E’ il momento di tirare le somme di ciò che è stato fatto; di cosa ha bisogno, ora, la speleologia italiana ed internazionale?
Divulgazione, ricerca scientifica e, soprattutto, nuovi giovani appassionati.
Tutto questo è racchiuso a Trieste, in una struttura unica nel suo genere: lo Speleovivarium.
Lo Speleovivarium è frutto della geniale intuizione della Società Adriatica di Speleologia, che, nel 1990, ha ben pensato di situare un museo, interamente dedicato a tutti gli aspetti dei fenomeni carsici, all’interno di un rifugio antiaereo della Seconda Guerra Mondiale.
La struttura, oltre ad essere la destinazione ideale per chi di carsismo e speleologia voglia saperne di più, è, soprattutto, l’unico luogo in cui studiosi e ricercatori possono analizzare e studiare la fauna e la flora ipogee senza dover obbligatoriamente percorrere gli ambienti ostili del Mondo Sotterraneo.
Infatti, una volta oltrepassata la soglia del museo, ciò che immediatemente colpisce gli ospiti, sono la semi-oscurità, l’alta percentuale d’umidità e la temperatura costante di circa 10 gradi.
L’abilità e creatività degli allestitori della mostra, ha fatto si che lo spettatore cammini in un ambiente molto simile a quello ipogeo; lungo il percoso, si possono ammirare i principali animali presenti nelle nostre grotte: prima i troglosseni, poi i troglofili, ed infine, situati nella zona più oscura dello Speleovivarium, per la gioia dei bambini e non solo, i troglobi, tra cui il magico Proteus Anguinus, il Piccolo Drago.
Conclusasi la prima sezione del museo, si entra nel settore riguardante i fenomeni carsici, segue la parte dedicata alle tecniche di progressione in grotta ed alla storia della speleologia, ed infine l’area, ricca di documentazione, riguardante l’attività di speleologia urbana triestina.
Chi vi scrive, mercoledì 6 febbraio 2013, ha avuto il piacere di assistere ad una visita guidata allo Speleovivarium, tenutasi dalla dottoressa Federica Papi, preparatissima biologa-speleologa specializzata in carsismo, fauna e flora ipogee.

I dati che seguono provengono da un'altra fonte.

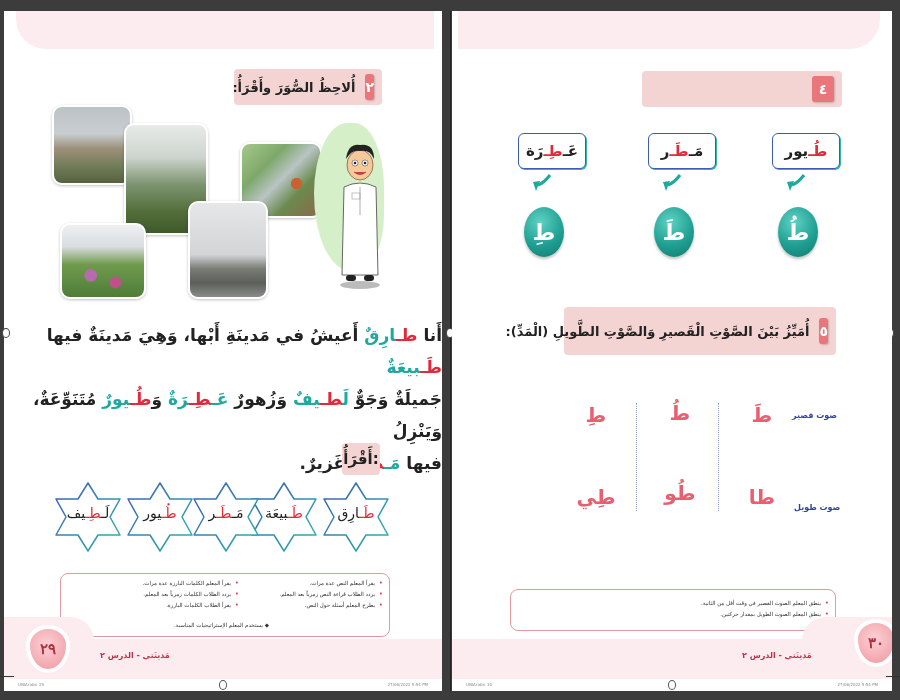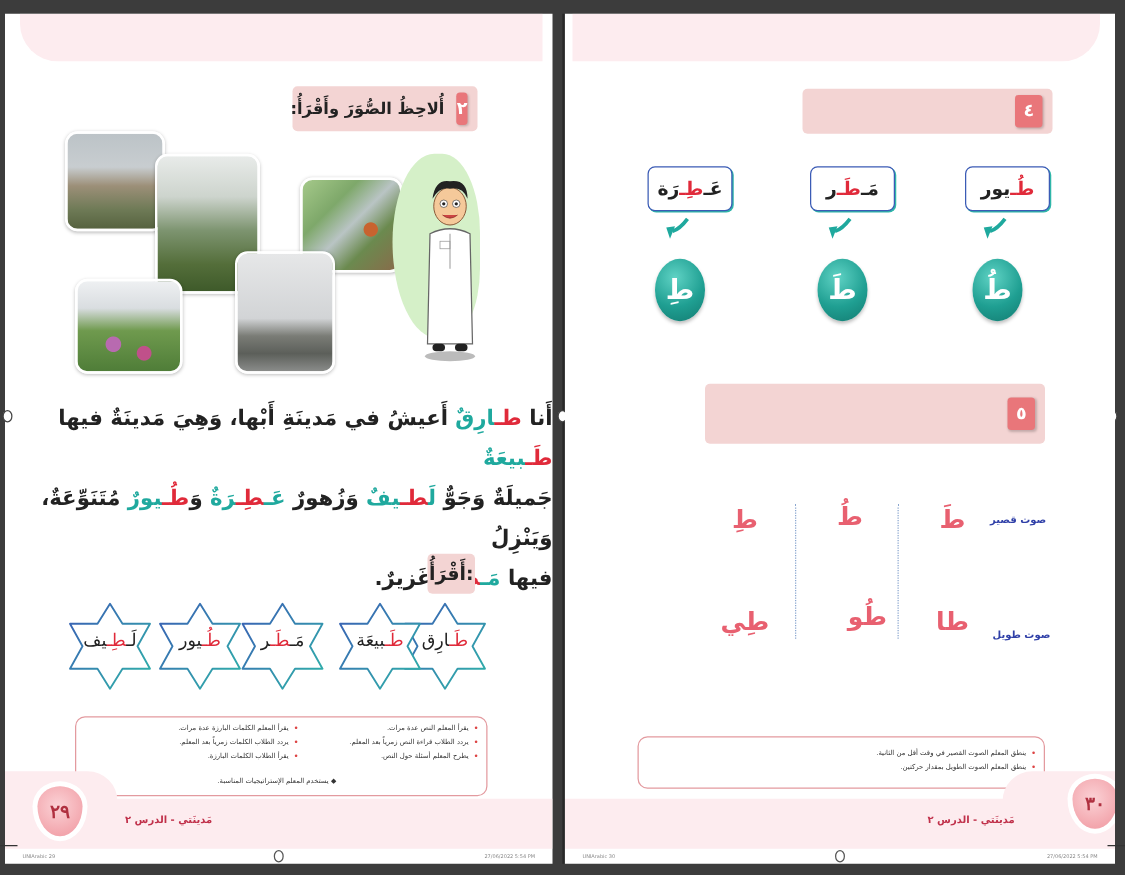--- a/index.html
+++ b/index.html
@@ -116,21 +116,21 @@
             <defs>
               <linearGradient id="sg0" x1="0" y1="0" x2="1" y2="1">
                 <stop offset="0" stop-color="#3b5bb5"></stop>
                 <stop offset="1" stop-color="#2fb6a9"></stop>
               </linearGradient>
             </defs>
             <path d="M38 4 L48 20 L70 20 L60 38 L70 56 L48 56 L38 72 L28 56 L6 56 L16 38 L6 20 L28 20 Z" fill="#fff" stroke="url(#sg0)" stroke-width="1.5" stroke-linejoin="round"></path>
           </svg>
           <div class="star-word"><span></span><span class="red">طَـ</span><span>ارِق</span></div>
         </div>
-        <div class="star" style="left: 262px; top: 468px;">
+        <div class="star" style="left: 242px; top: 468px;">
           <svg width="76" height="76" viewBox="0 0 76 76">
             <defs>
               <linearGradient id="sg1" x1="0" y1="0" x2="1" y2="1">
                 <stop offset="0" stop-color="#3b5bb5"></stop>
                 <stop offset="1" stop-color="#2fb6a9"></stop>
               </linearGradient>
             </defs>
             <path d="M38 4 L48 20 L70 20 L60 38 L70 56 L48 56 L38 72 L28 56 L6 56 L16 38 L6 20 L28 20 Z" fill="#fff" stroke="url(#sg1)" stroke-width="1.5" stroke-linejoin="round"></path>
           </svg>
           <div class="star-word"><span></span><span class="red">طَـ</span><span>بيعَة</span></div>
@@ -241,34 +241,35 @@
         </div>
         <div class="arrow" style="left: 78px; top: 162px;"><svg width="22" height="22" viewBox="0 0 22 22">
             <path d="M20 2 Q14 10 8 12" stroke="#1fa99e" stroke-width="3" fill="none"></path>
             <path d="M3 9 L10 8 L6 18 Z" fill="#1fa99e"></path>
           </svg></div>
         <div class="letter-disc" style="left: 72px; top: 196px;">طِ</div>
       </div>
 
     <div class="heading-box" style="left:112px; top:296px; width:272px; height:48px;">
       <div class="heading-num">٥</div>
+      <div class="heading-text">أُمَيِّزُ بَيْنَ الصَّوْتِ الْقَصيرِ وَالصَّوْتِ الطَّويلِ (الْمَدِّ):</div>
     </div>
 
     <div class="sound-label" style="left:340px; top:400px;">صوت قصير</div>
     <div class="sound-label" style="left:342px; top:492px;">صوت طويل</div>
 
     <div class="dotted-col" style="left:266px; top:392px; height:108px;"></div>
     <div class="dotted-col" style="left:184px; top:392px; height:108px;"></div>
 
     <div class="sound-cell" style="left:290px; top:392px;">طَ</div>
     <div class="sound-cell" style="left:208px; top:390px;">طُ</div>
     <div class="sound-cell" style="left:124px; top:392px;">طِ</div>
 
     <div class="sound-cell" style="left:290px; top:474px;">طا</div>
-    <div class="sound-cell" style="left:222px; top:470px;">طُو</div>
+    <div class="sound-cell" style="left:208px; top:470px;">طُو</div>
     <div class="sound-cell" style="left:124px; top:474px;">طِي</div>
 
     <div class="notes-box" style="left:58px; top:578px; width:326px; height:42px;">
       <ul style="position:absolute; right:6px; top:8px;">
         <li>ينطق المعلم الصوت القصير في وقت أقل من الثانية.</li>
         <li>ينطق المعلم الصوت الطويل بمقدار حركتين.</li>
       </ul>
     </div>
 
     <div class="bottom-band-curve"></div>

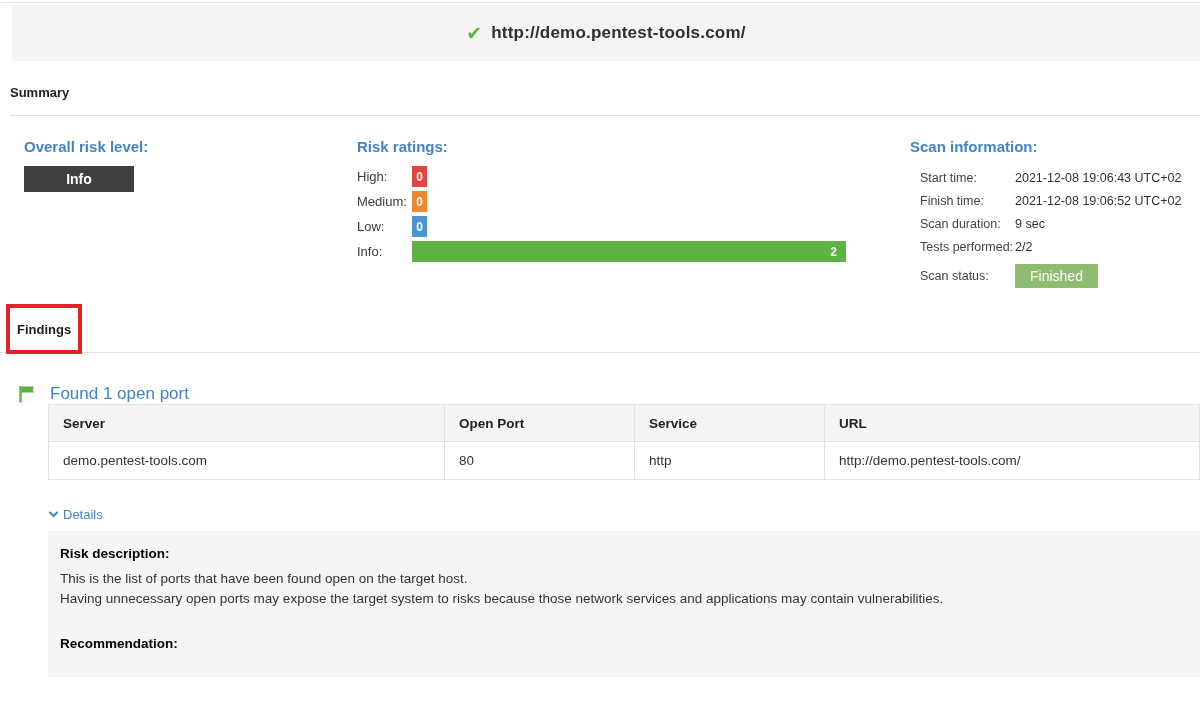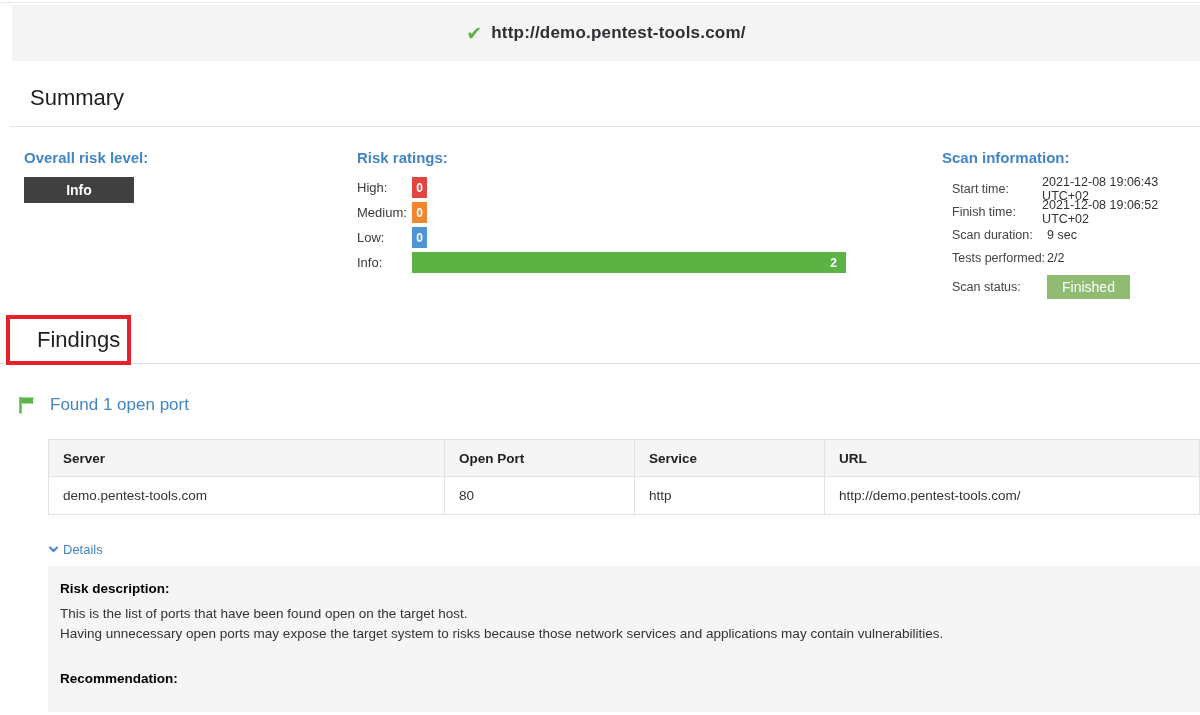--- a/index.html
+++ b/index.html
@@ -7,56 +7,56 @@
               font-family:"Liberation Sans","DejaVu Sans",sans-serif; color:#333; }
 
   
   .top-strip { height:3px; background:#fff; border-bottom:1px solid #e8e8e8; }
   .target-bar { margin-left:12px; height:56px; background:#f4f4f5; margin-top:2px;
                 display:flex; align-items:center; justify-content:center; }
   .check-icon { color:#5cb344; font-size:19px; font-weight:bold; margin-right:9px; line-height:1; }
   .target-url { font-size:17px; font-weight:bold; color:#2e2e33; letter-spacing:.2px; }
 
   
-  .section-title { font-size:22px; font-weight:normal; color:#1e1e1e;margin-left:20px; }
+  .section-title { font-size:13px; font-weight:bold; color:#1e1e1e; }
   .summary-head { margin:24px 0 0 10px; padding-bottom:15px; border-bottom:1px solid #e0e0e0; }
 
   
   .summary-cols { position:relative; height:152px; margin-top:22px; }
   .col-label { font-size:15px; font-weight:bold; color:#4285c5; margin-bottom:11px; }
 
   .col-overall { position:absolute; left:24px; top:0; }
   .overall-badge { width:110px; height:26px; display:flex; align-items:center; justify-content:center;
                    color:#fff; font-size:14px; font-weight:bold; background:#5cb344; }
 
   .col-ratings { position:absolute; left:357px; top:0; }
   .rr-row { display:flex; align-items:center; margin-bottom:4px; height:21px; }
   .rr-label { width:55px; font-size:13px; color:#3a3a3a; }
   .rr-bar { height:21px; display:inline-flex; align-items:center; justify-content:center;
             color:#fff; font-size:12px; font-weight:bold; }
   .rr-bar--wide { justify-content:flex-end; padding-right:9px; }
 
-  .col-scaninfo { position:absolute; left:910px; top:0;margin-left:32px; }
+  .col-scaninfo { position:absolute; left:910px; top:0; }
   .si-row { display:flex; align-items:center; margin-left:10px; height:23px; font-size:12.5px; }
   .si-row--badge { height:29px; margin-top:3px; }
   .si-label { width:95px; color:#444; }
   .si-value { color:#333; }
   .status-badge { background:#8fbc71; color:#fff; font-size:14px; padding:4px 15px; }
 
   
   .findings-header { position:relative; height:49px; border-bottom:1px solid #e0e0e0; margin-top:14px; }
   .findings-box { position:absolute; left:6px; top:0; height:50px; background:#fff; z-index:2;
                   border:4px solid #e8202a; display:flex; align-items:center; padding:0 7px; }
 
   
   .finding-title-row { display:flex; align-items:center; margin:31px 0 0 18px; }
   .flag-icon { margin-right:15px; line-height:0; }
   .finding-title { font-size:17px; color:#4285c5; }
 
-  table.findings-table { margin:24px 0 0 48px; width:1152px; border-collapse:collapse; font-size:13.5px; }
+  table.findings-table { margin:0 0 0 48px; width:1152px; border-collapse:collapse; font-size:13.5px; }
   .findings-table th, .findings-table td { border:1px solid #e3e3e3; text-align:left; padding:10px 14px; }
   .findings-table th { background:#f5f5f6; color:#222; font-weight:bold; height:37px; }
   .findings-table td { background:#fff; color:#333; height:38px; }
   .col-server { width:396px; } .col-port { width:190px; } .col-service { width:190px; }
 
   .details-toggle { display:flex; align-items:center; margin:27px 0 0 48px; cursor:pointer; }
   .chevron-icon { line-height:0; margin-right:4px; }
   .details-label { font-size:13px; color:#4285c5; }
 
   .details-panel { margin:9px 0 0 48px; width:1152px; background:#f5f5f6; padding:15px 12px 18px 12px; }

La gita era rivolta ad una classe dell’Istituto di Scuola Media “Manzoni” di Trieste, che, durante la mattinata, ha assistito alle vivaci ed originali spiegazioni della dottoressa che, nonostante la risaputa vivacità degli alunni di prima media, ha interessato ed interagito con I presenti.
Per rendere la visita ancor più stimolante, i ragazzi hanno avuto la possibilità di sperimentare in prima persona, con divertentissimi esperimenti, la dissoluzione chimica delle rocce calcaree, il principio dei vasi comunicanti e molti altri concetti complessi che la dottoressa ha saputo spiegare con lampante semplicità e simpatia.
Poco prima della conclusione, la nostra ormai affezionata Federica, ci ha accompagnati nel settore non illuminato dello Speleovivarium ed assumendo agli occhi dei ragazzini, le vesti di un’abile prestigiatrice, ci ha estasiati mostrandoci la reazione acqua-carburo, facendo divampare una fiamma d’acetilene che, per un attimo, ha illuminato tutta la galleria e gli sguardi increduli dei presenti.
Inutile descrivere l’entusiasmo della classe, che tra un misto di timore e fascino, probabilmente si sta chiedendo tutt’ora come dev’essere camminare nelle grotte, alla luce della lampada a carburo, alla ricerca di ricchi tesori ed animali fantastici.
Chissà… magari, grazie allo Speleovivarium ed ai carismatici che vi lavorano, avremo una nuova generazione di promettenti ed appasionati speleologi.
Per tutte le informazioni necessarie, indirizzo ed orari d’apertura, visitate il sito della Società Adriatica di Speleologia:
http://www.sastrieste.it/SitoSAS/Viva.html
Concludo invitando tutti gli appassionati, non solo di grotta, ma di Natura in generale, a visitare lo Speleovivarium: sono sicura che, come a me, saprà regalarvi grandi emozioni.